PostgreSQL Cheat Sheet - Admin

Glossary

hawara

Host where PostgreSQL server runs. It's named after a village in Egypt where the pyramid of Amenemhet III is located.

vosf

My userid.

Terminal login

vosf@hawara:~$ sudo -s
[sudo] password for vosf:
root@hawara:~# su - postgres
postgres@hawara:~$

Psql login + quit

postgres@hawara:~$ psql -d template1
template1=#

...
template1=# \q
postgres@hawara:~$

Datamodel

Figure 1: Main objects

Roles and Users

Users are Roles with login.
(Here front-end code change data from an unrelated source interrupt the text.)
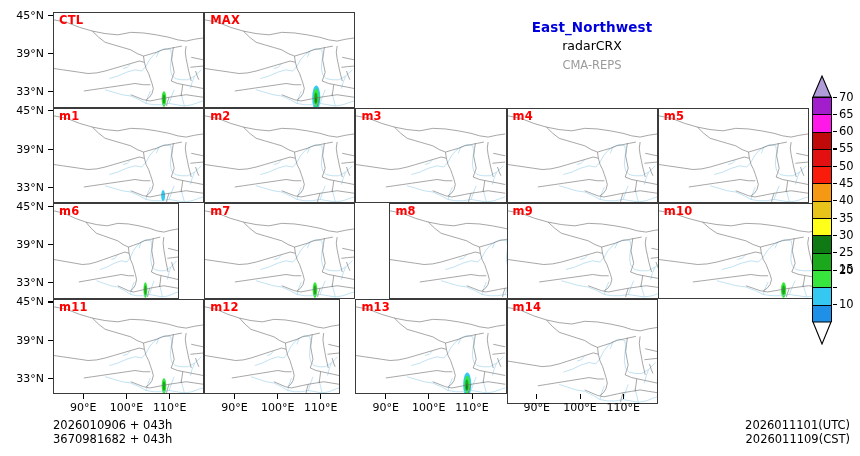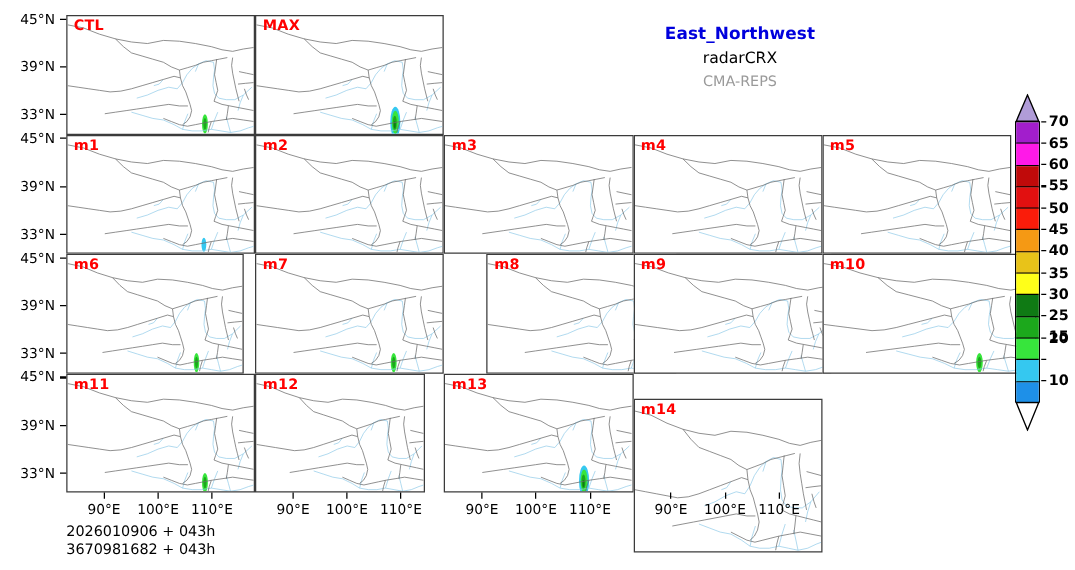"70" .cb-lab { font-weight: bold -> none }
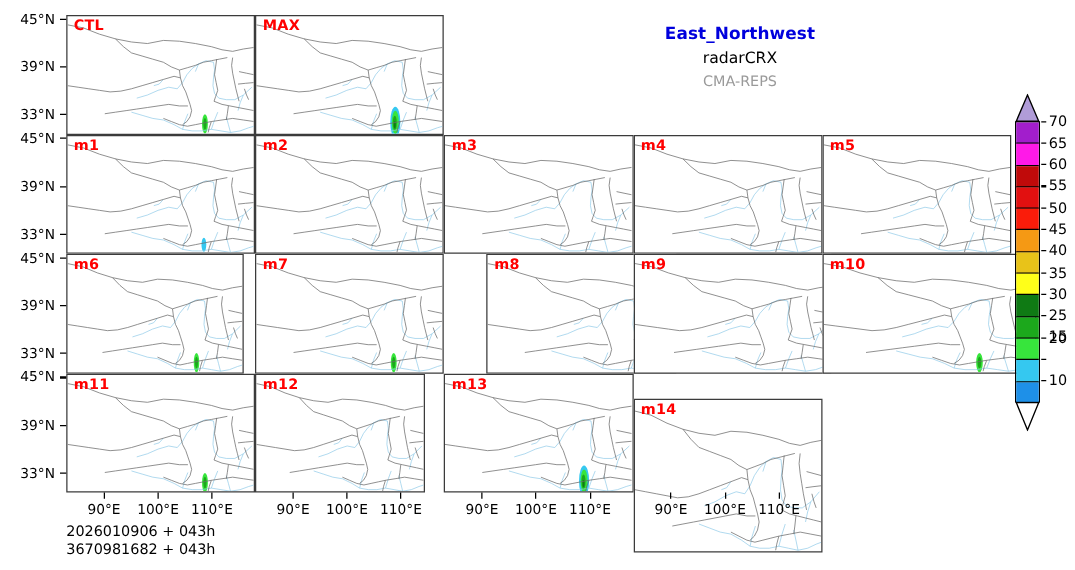"m6" div.panel { width: 142px -> 126px }
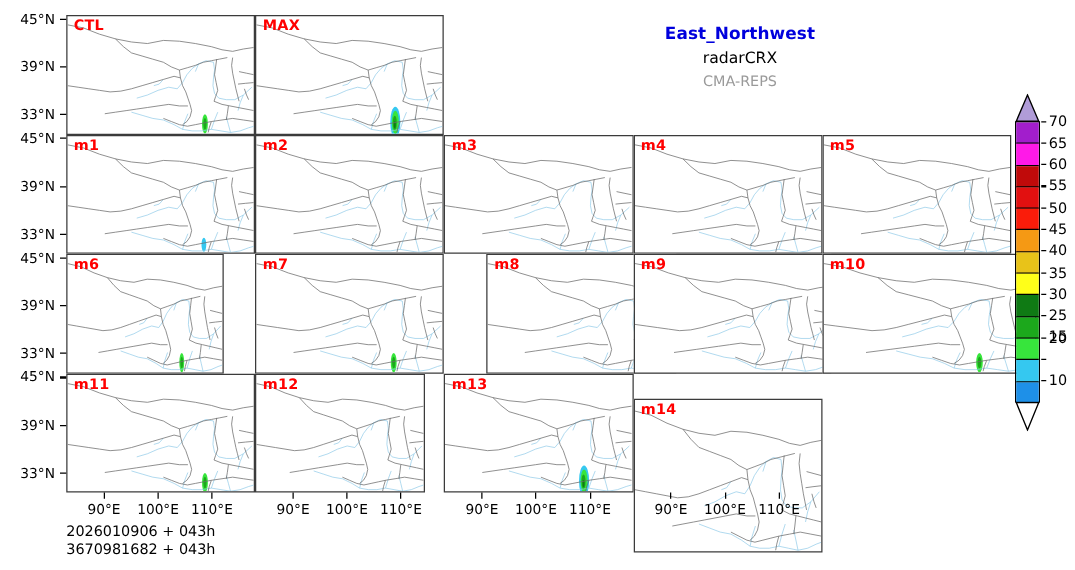"m14" div.panel { height: 123px -> 105px; margin-top: 20px -> none }
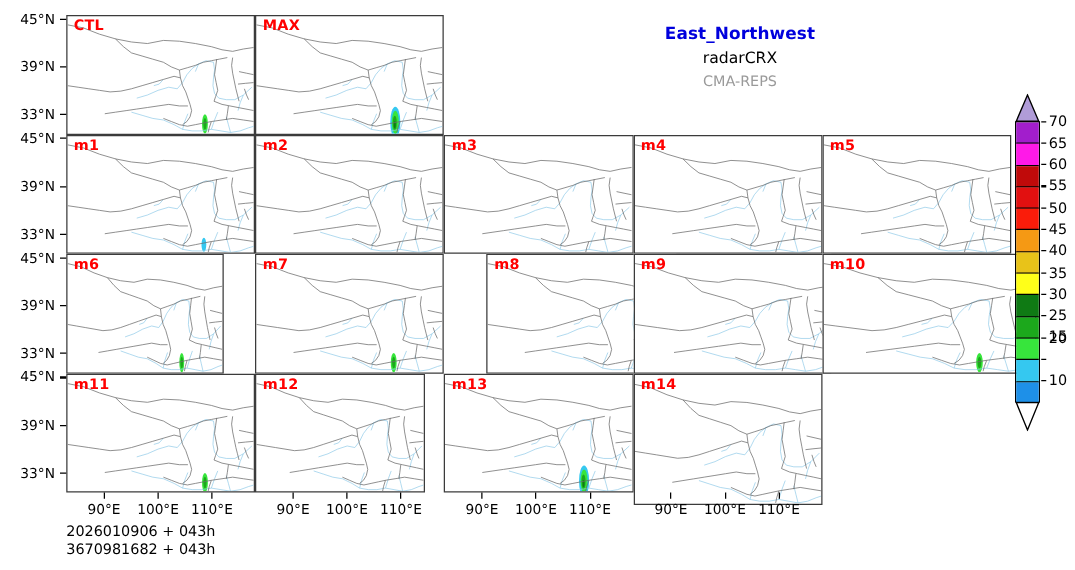"2026011101(UTC)" div { html: none -> <div> <div>2026011101(UTC)</div> <div>2026011109(CST)</div> </div> }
Grants for Roles to Schemas apply to Users too.

Use createuser command to create a role or user:

postgres@hawara:~$ createuser <role> --no-createrole --no-createdb --no-superuser --no-login
postgres@hawara:~$ createuser <user> --no-createrole --no-createdb --no-superuser --pwprompt

Typically create user <database>_sys as owner of database.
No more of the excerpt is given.